Since the first coronavirus case reported in Florida seven weeks ago, marijuana sales have jumped 30 percent.

According to state data, patients purchased more than a ton of medical marijuana at Florida dispensaries last week alone.

The number of medical marijuana card holders in Florida has also grown by nearly 30,000 people since mid-January.

That’s a rate of about 300 new patients a day.

“Without a doubt, within the last four to six weeks obviously we’ve really taken off,” said Peyton Moseley.

He is the Vice President of Development for Vidacann, which operates dispensaries throughout Florida.

Moseley says his company is keeping customers and employees safe by offering no-contact curbside service, which was approved by the state on a temporary basis last month.
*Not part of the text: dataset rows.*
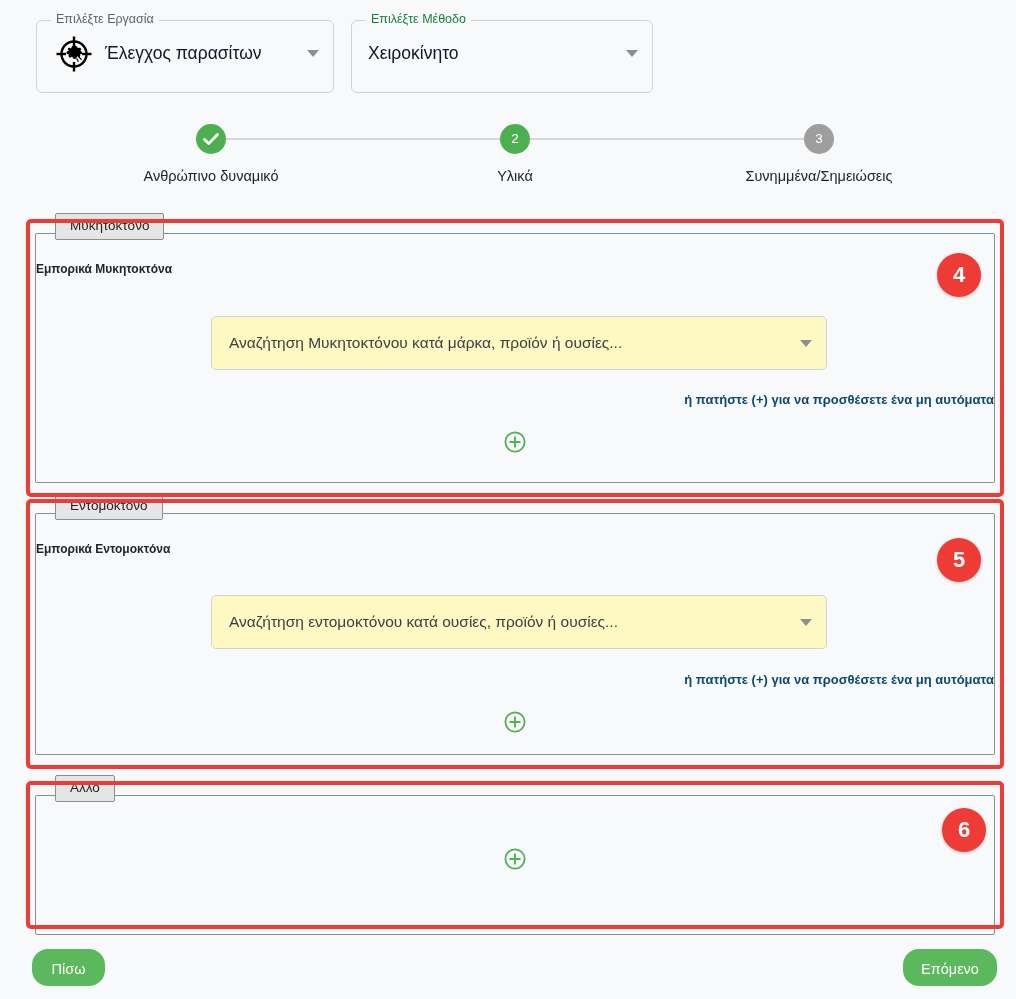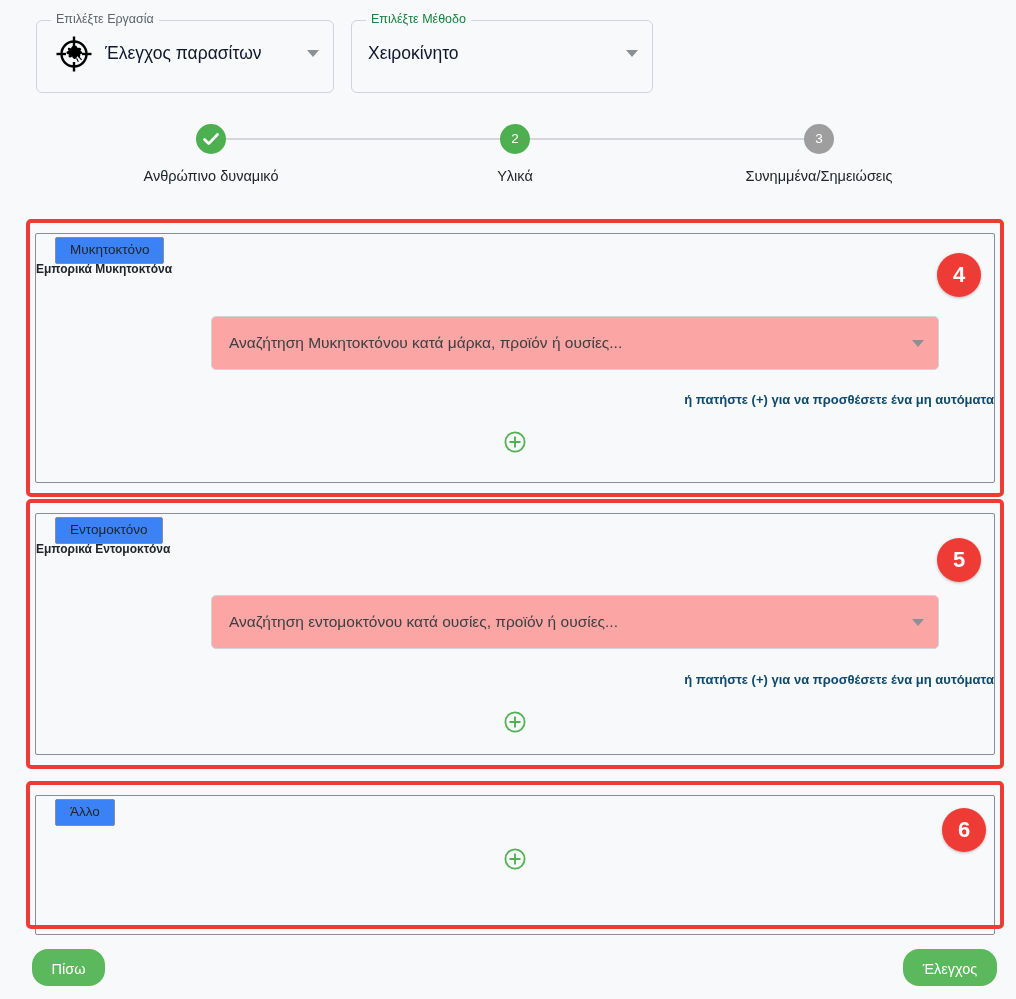"Μυκητοκτόνο" .panel-legend { background: #3b82f6 -> #e5e5e5; margin-top: 24px -> none }
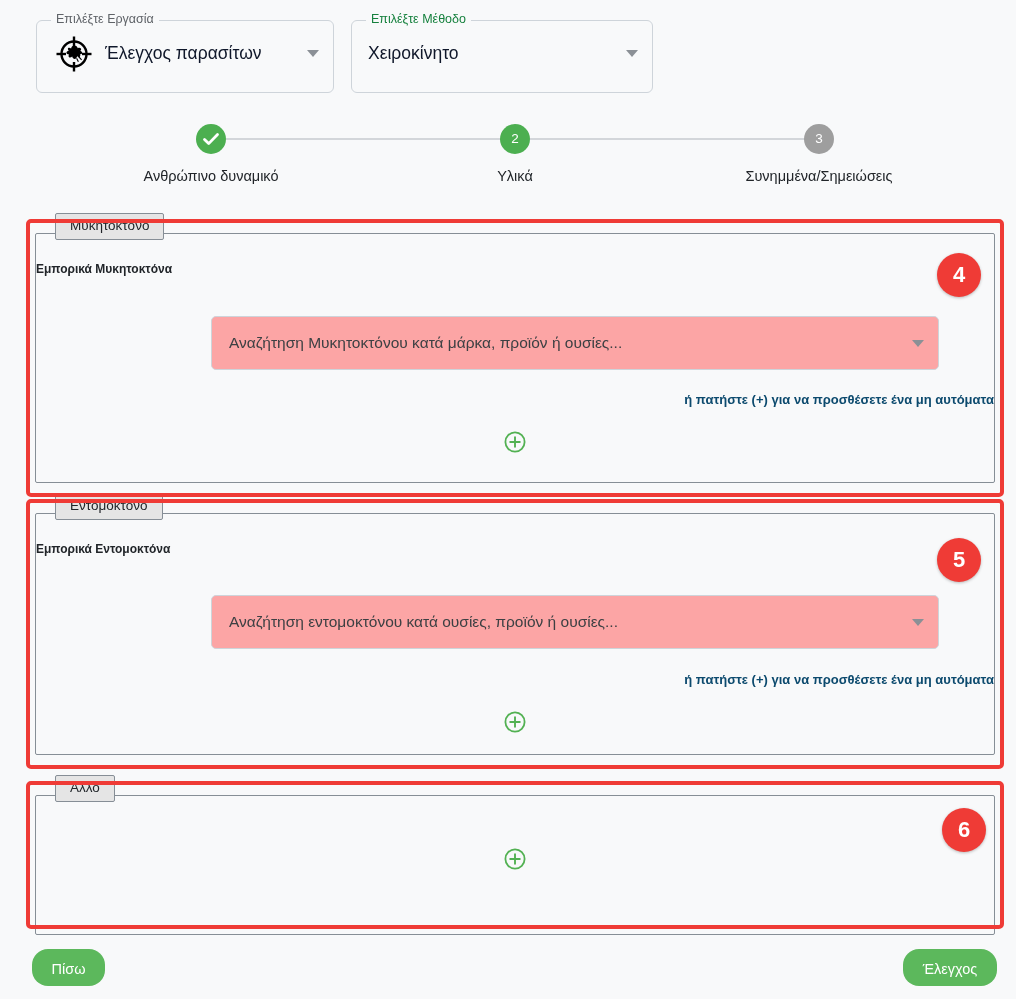"Αναζήτηση Μυκητοκτόνου κατά μάρκα," .search-select { background: #fca5a5 -> #fef9c3; width: 728px -> 616px }
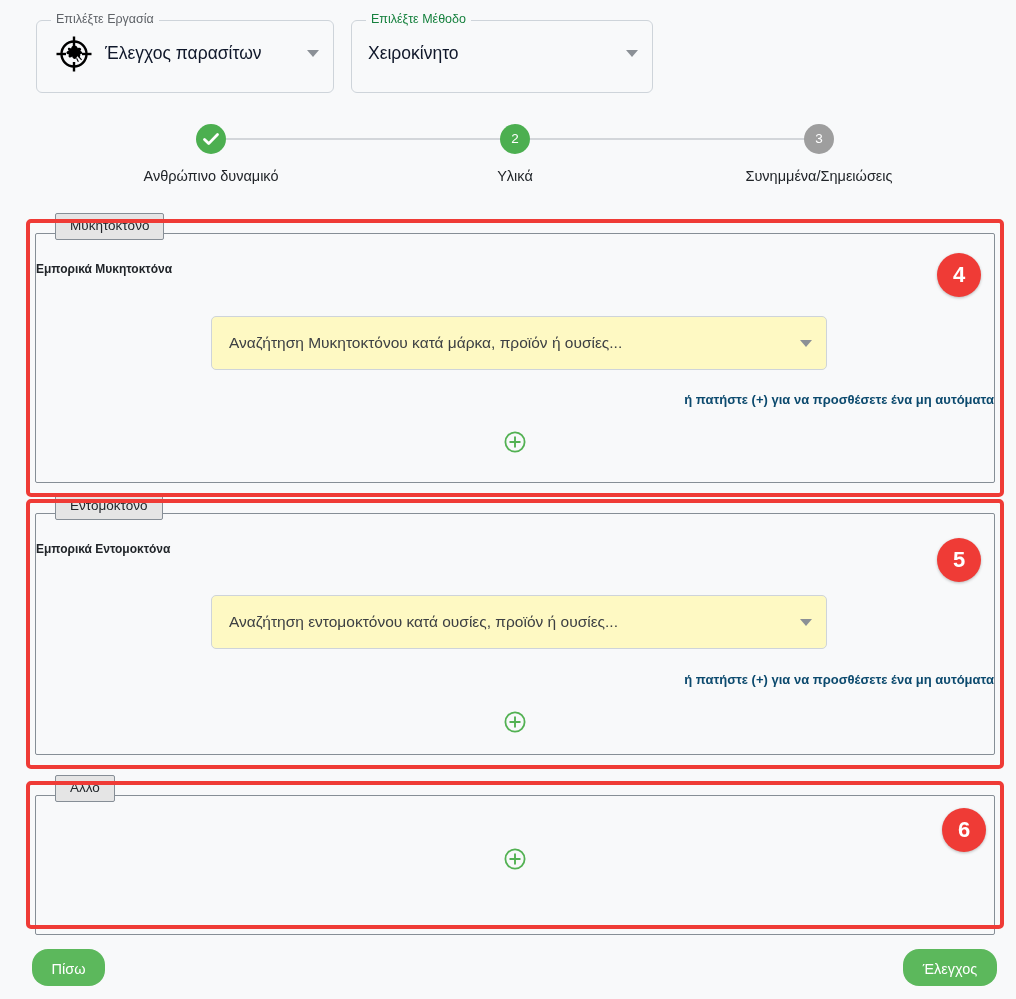"Έλεγχος" button.btn { text: Έλεγχος -> Επόμενο }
“We’ve dedicated several parking spots in front of our stores where our employees will come out to your car,” Moseley said.

Moseley says his delivery drivers also limit direct contact with customers.

“The patient comes out and they just hold their state ID next to their face, and we take a photo so we can use that as a signature,” he said.

And it’s not just delivery drivers. Some doctors are keeping their distance as well.

“On March 15, the state surgeon general issued an emergency order that allowed us to start offering telehealth appointments,” said Jessica Walters of CannaMD.

Her company oversees a statewide network of Florida medical marijuana doctors. Those physicians are now allowed to do follow-up and card renewal visits remotely.

Walters says business is up everywhere.

“During a national crisis like this, you’re seeing a lot of underlying mental health conditions such as anxiety that are exasperated,” Walters said.

She says Floridians are increasingly turning to marijuana instead of traditional pharmaceuticals for those types of issues.

Allan Love says he plans to use home delivery the next time he needs marijuana. Even if the stay at home order is lifted by then.

“My wife is a very smart woman. She told me when you go there, get as many as you think you need for the next couple of months. So that’s what I did. So they won’t be seeing me for a while,” Love said. .

Curbside pick-up and telehealth appointments were approved only on a temporary basis, and will expire next month, unless the governor’s emergency order is extended.

People in the marijuana industry hope those new measures could become permanent, giving patients more options.